→ What is required: Drop the images; return everything else in the listing below exactly.

→ Input for this task:
* * *
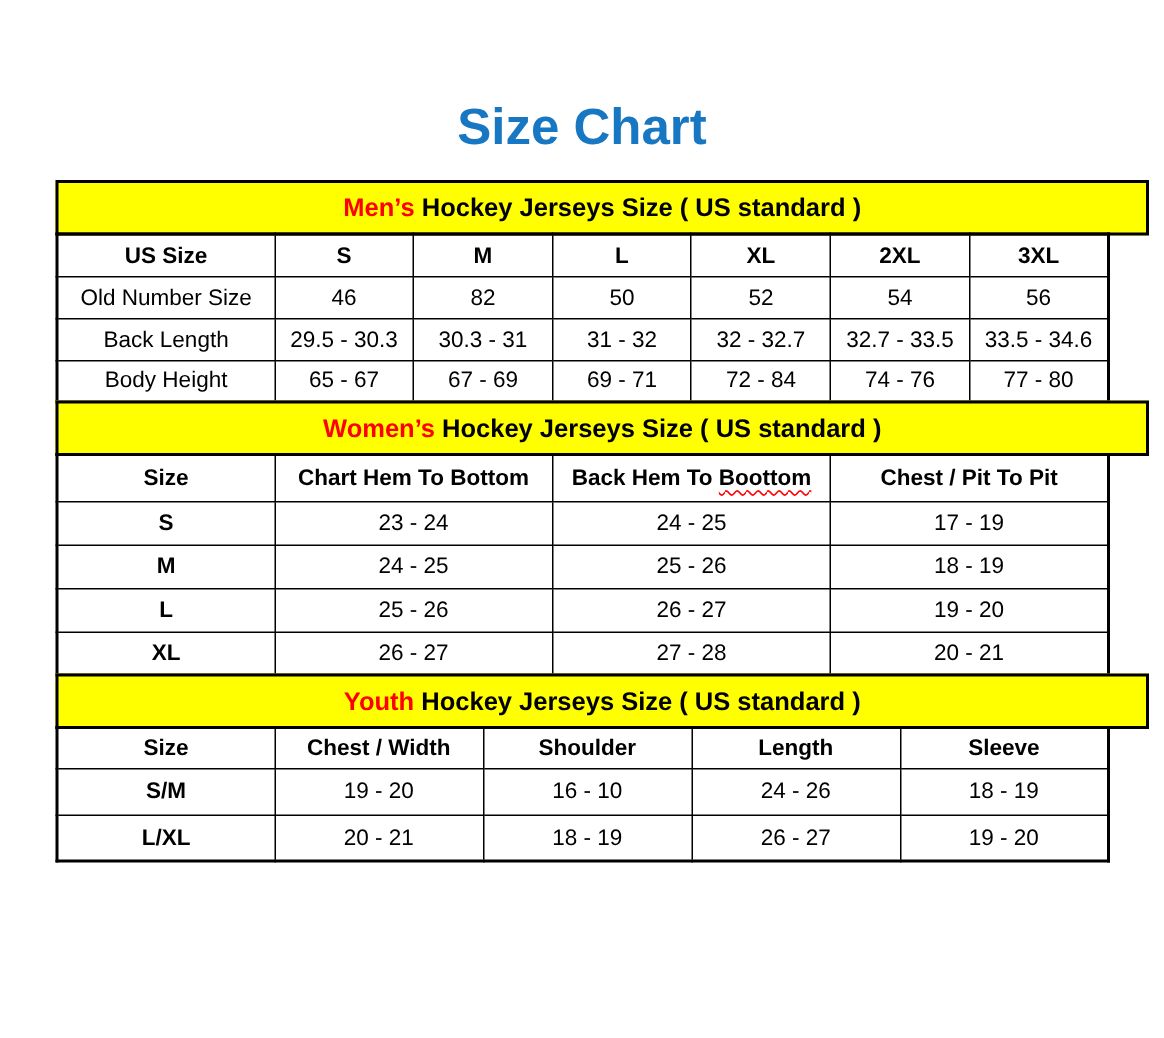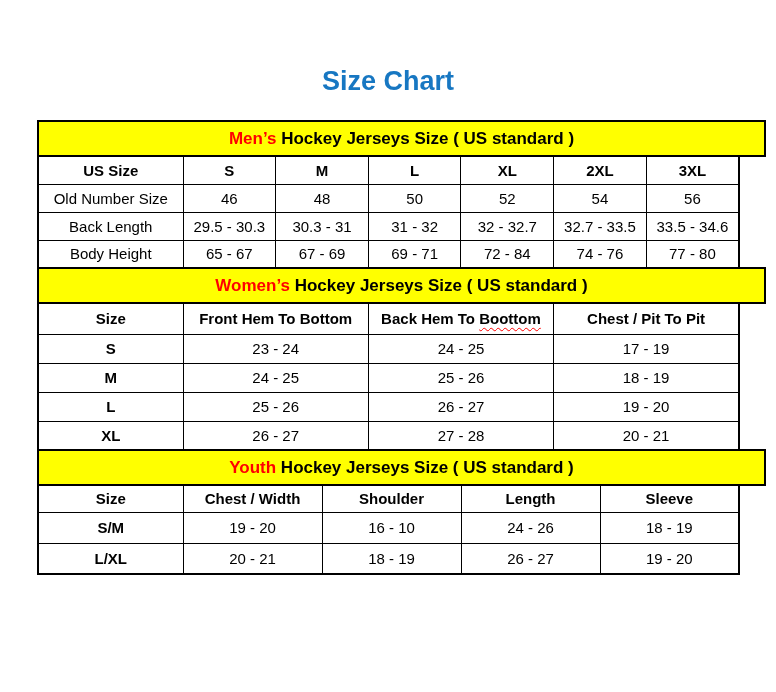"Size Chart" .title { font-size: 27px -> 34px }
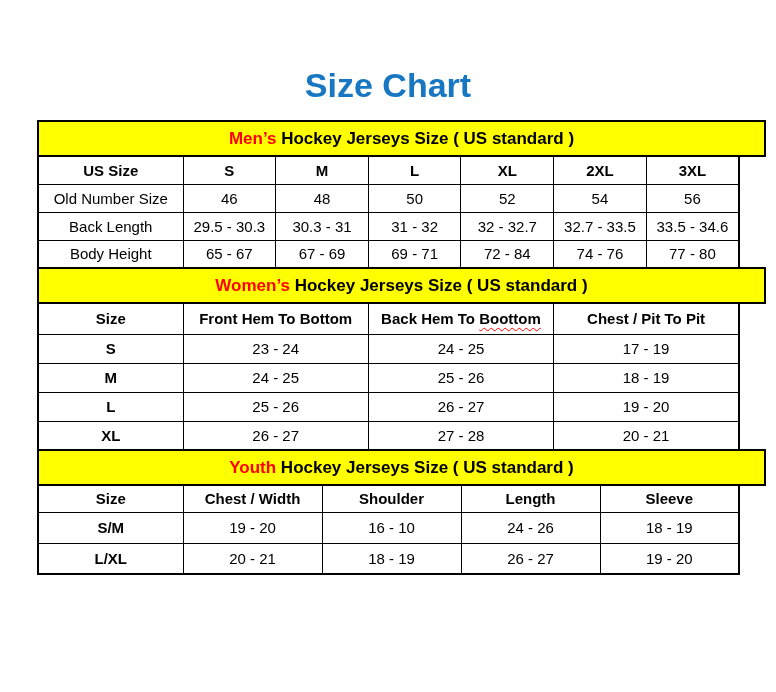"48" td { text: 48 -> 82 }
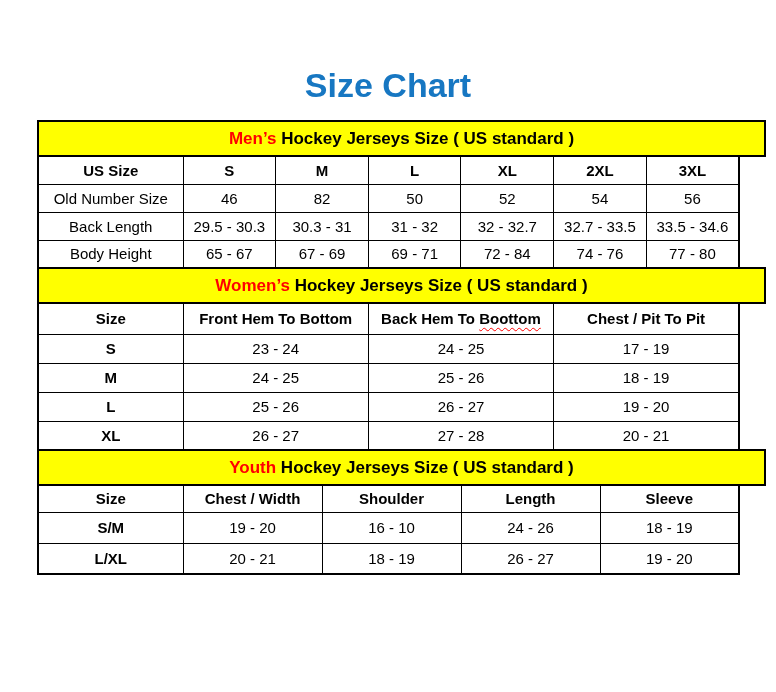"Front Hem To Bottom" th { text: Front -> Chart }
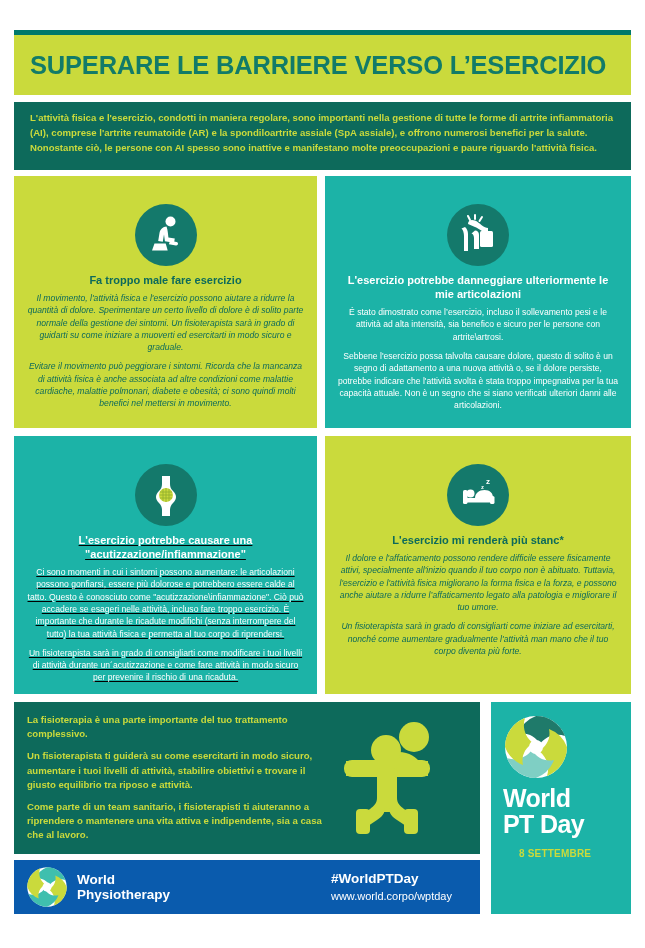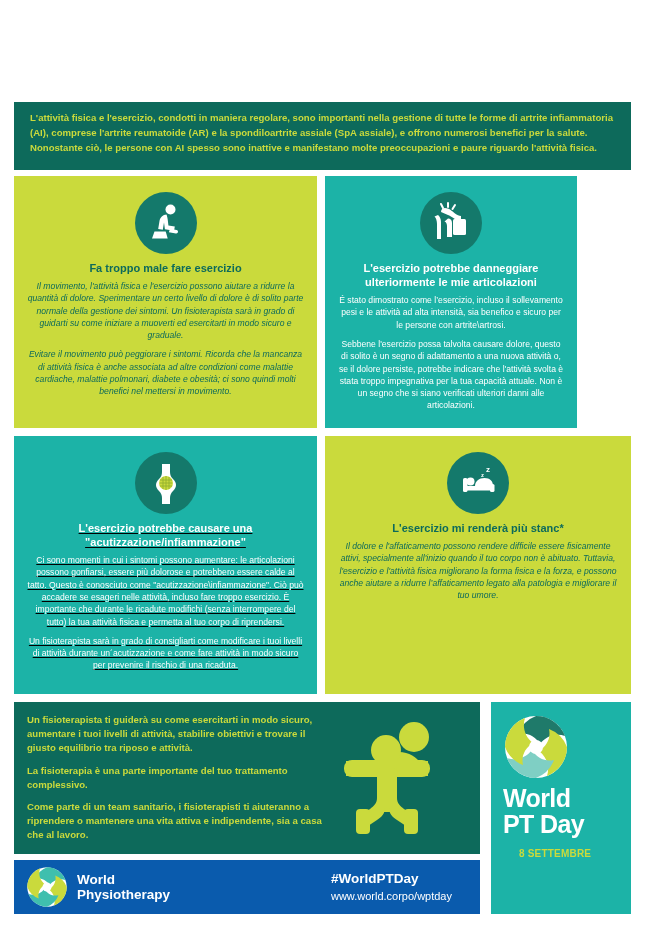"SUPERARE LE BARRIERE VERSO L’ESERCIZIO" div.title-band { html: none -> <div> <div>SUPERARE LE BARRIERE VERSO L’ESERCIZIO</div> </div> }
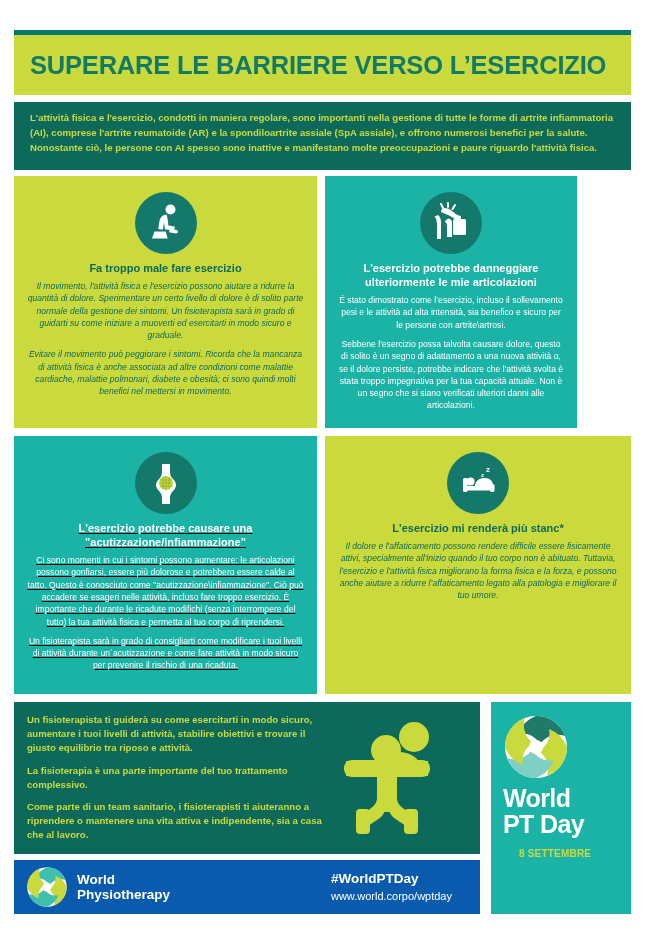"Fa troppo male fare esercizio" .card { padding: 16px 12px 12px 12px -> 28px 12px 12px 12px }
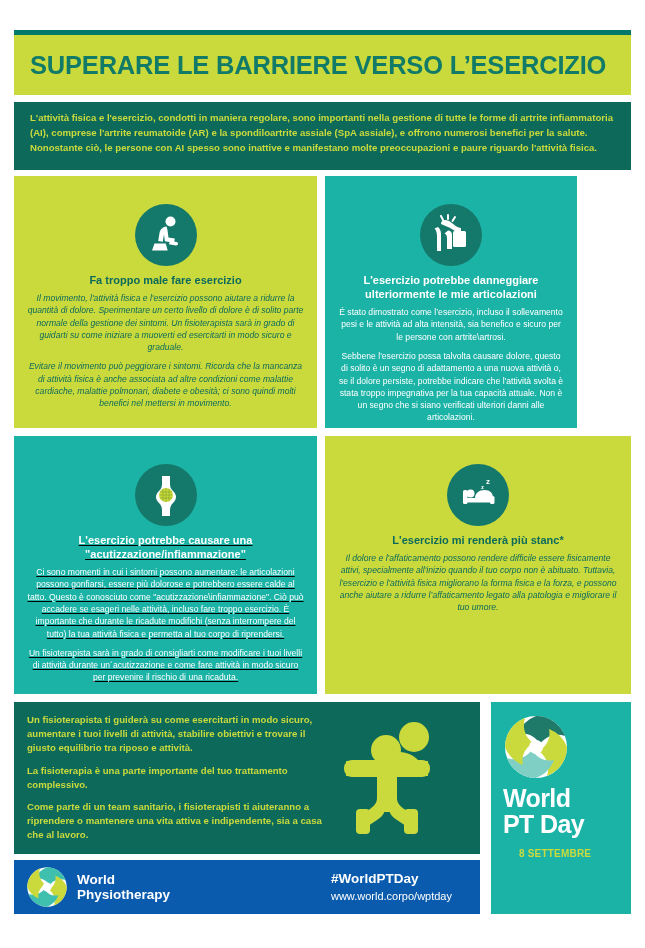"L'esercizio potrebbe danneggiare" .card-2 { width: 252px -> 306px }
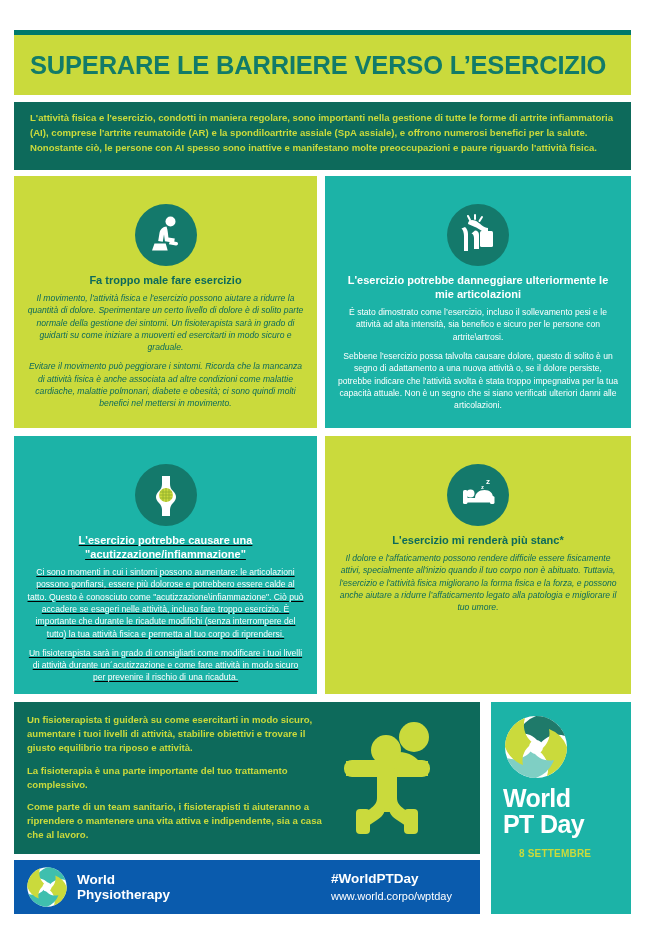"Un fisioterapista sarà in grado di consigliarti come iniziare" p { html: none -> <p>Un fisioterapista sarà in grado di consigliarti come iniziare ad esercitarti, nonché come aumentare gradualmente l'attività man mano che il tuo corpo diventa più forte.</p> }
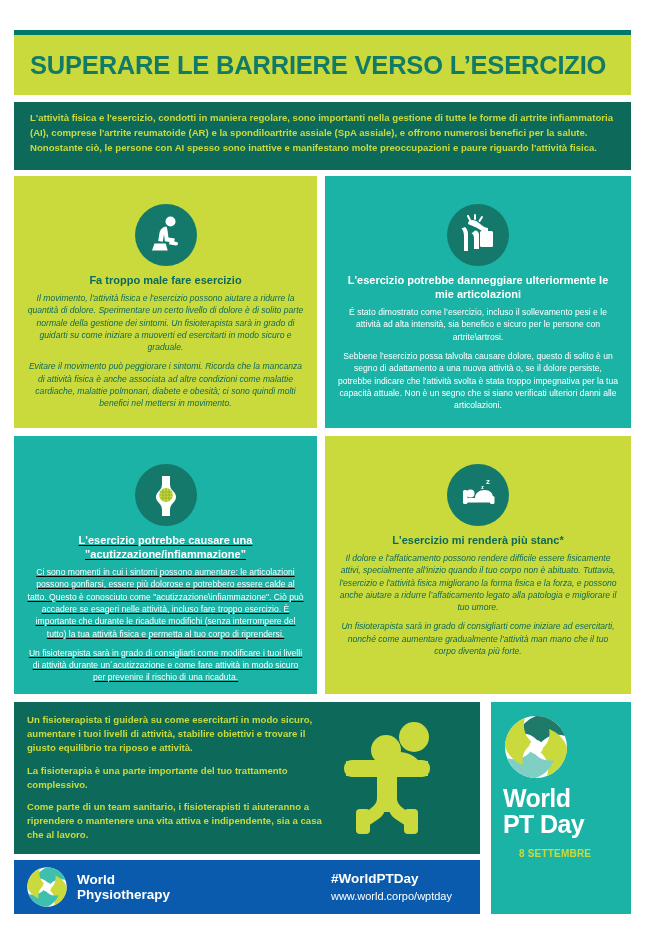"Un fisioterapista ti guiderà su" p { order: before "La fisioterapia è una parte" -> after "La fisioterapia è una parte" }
* * *
→ Result of the task:
"Size Chart" .title { font-size: 27px -> 34px }
"48" td { text: 48 -> 82 }
"Front Hem To Bottom" th { text: Front -> Chart }
"SUPERARE LE BARRIERE VERSO L’ESERCIZIO" div.title-band { html: none -> <div> <div>SUPERARE LE BARRIERE VERSO L’ESERCIZIO</div> </div> }
"Fa troppo male fare esercizio" .card { padding: 16px 12px 12px 12px -> 28px 12px 12px 12px }
"L'esercizio potrebbe danneggiare" .card-2 { width: 252px -> 306px }
"Un fisioterapista sarà in grado di consigliarti come iniziare" p { html: none -> <p>Un fisioterapista sarà in grado di consigliarti come iniziare ad esercitarti, nonché come aumentare gradualmente l'attività man mano che il tuo corpo diventa più forte.</p> }
"Un fisioterapista ti guiderà su" p { order: before "La fisioterapia è una parte" -> after "La fisioterapia è una parte" }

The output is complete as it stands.